### [Exercise]
Pictures aside, write out the data exactly as it reads.

Data supplied START

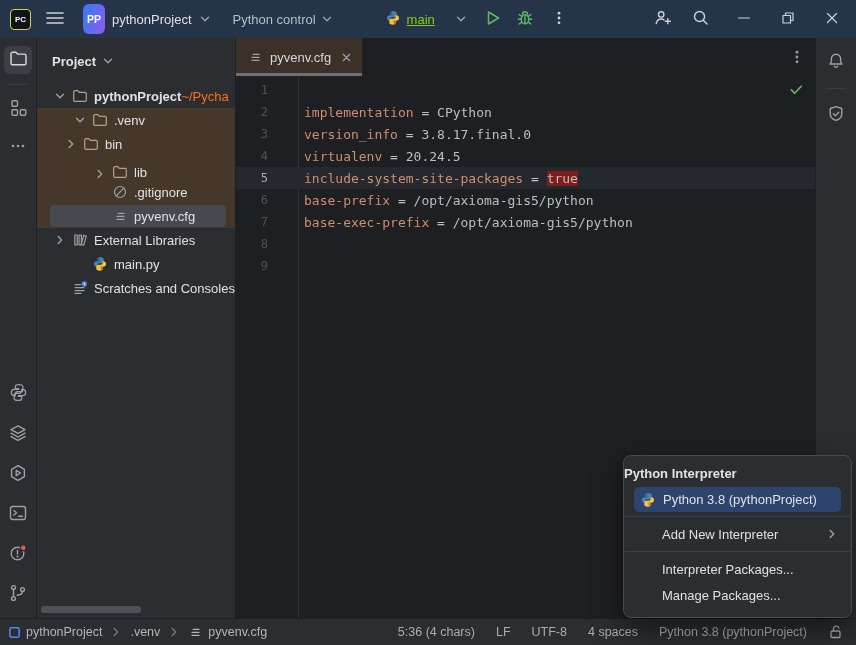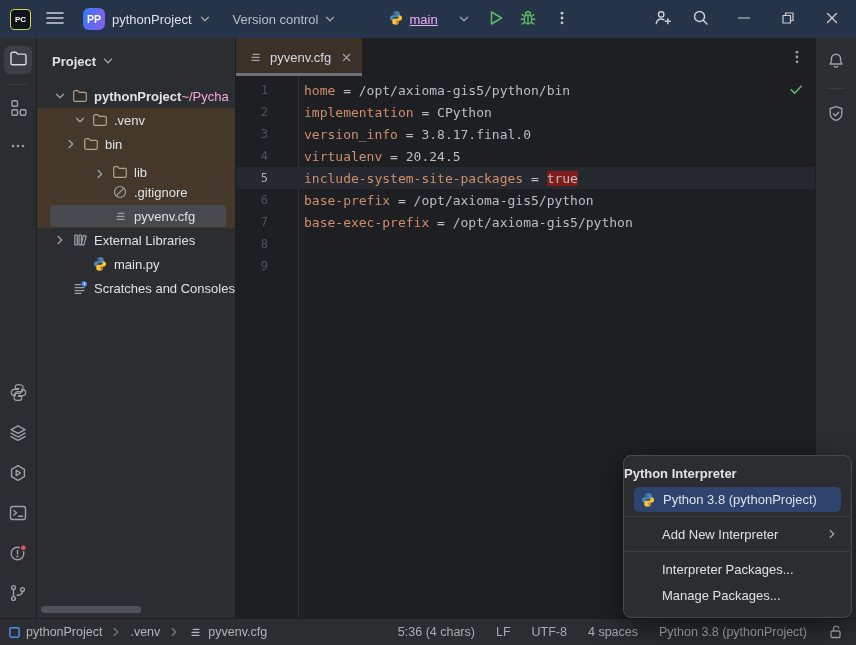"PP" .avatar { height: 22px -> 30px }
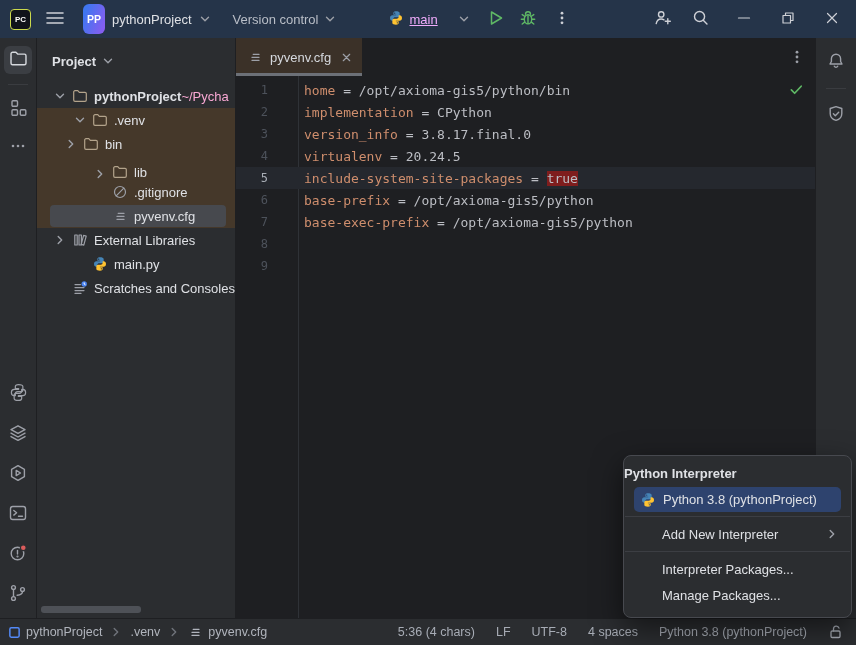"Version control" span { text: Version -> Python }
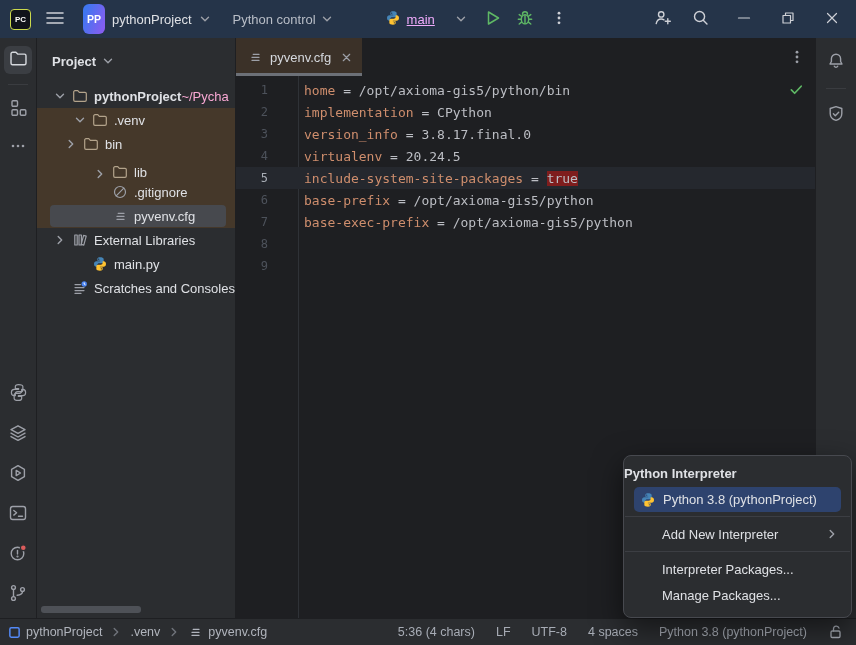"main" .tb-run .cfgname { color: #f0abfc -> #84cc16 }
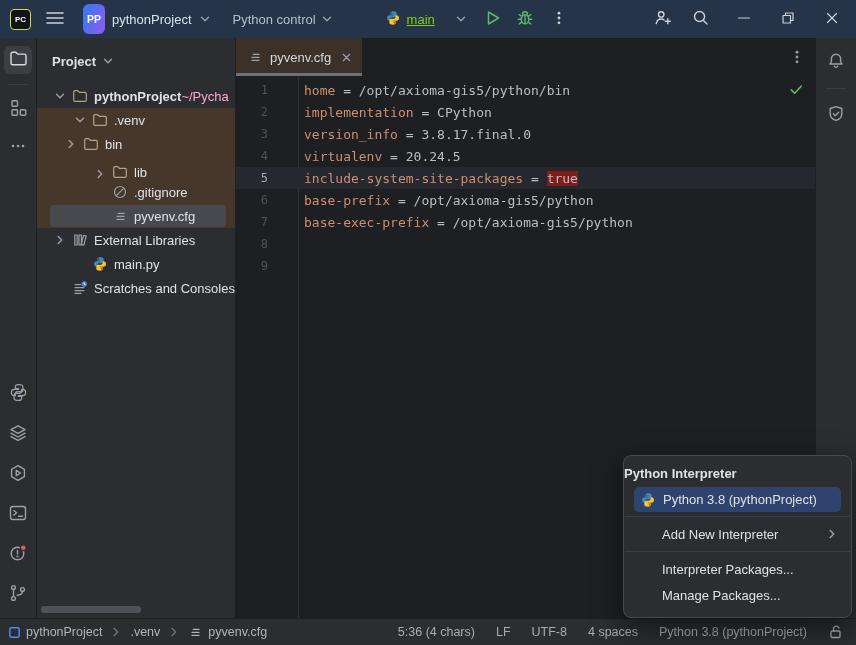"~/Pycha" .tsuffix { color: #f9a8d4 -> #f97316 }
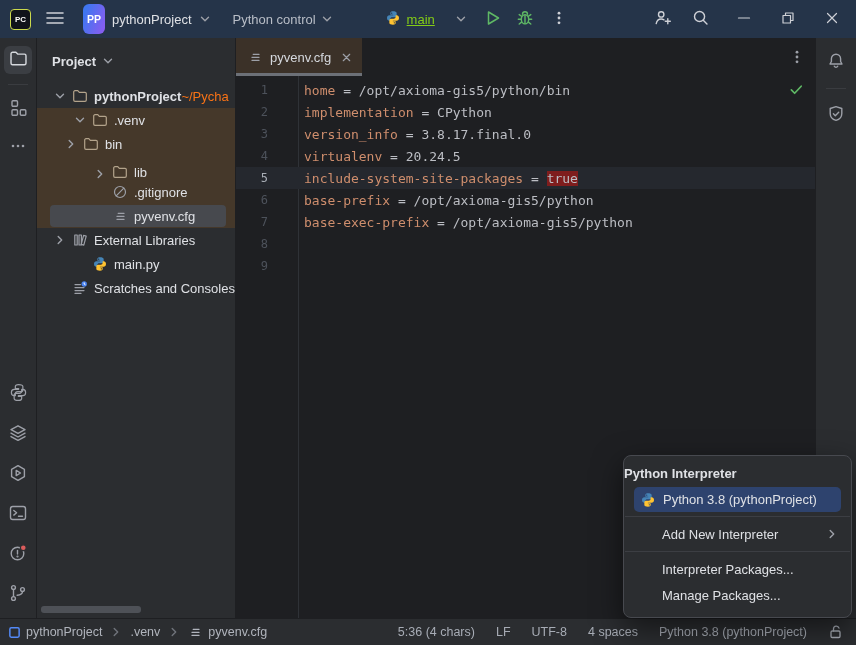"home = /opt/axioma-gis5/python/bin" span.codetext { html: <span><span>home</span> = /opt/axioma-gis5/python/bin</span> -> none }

Data supplied END

### [Answer to the problem]
"PP" .avatar { height: 22px -> 30px }
"Version control" span { text: Version -> Python }
"main" .tb-run .cfgname { color: #f0abfc -> #84cc16 }
"~/Pycha" .tsuffix { color: #f9a8d4 -> #f97316 }
"home = /opt/axioma-gis5/python/bin" span.codetext { html: <span><span>home</span> = /opt/axioma-gis5/python/bin</span> -> none }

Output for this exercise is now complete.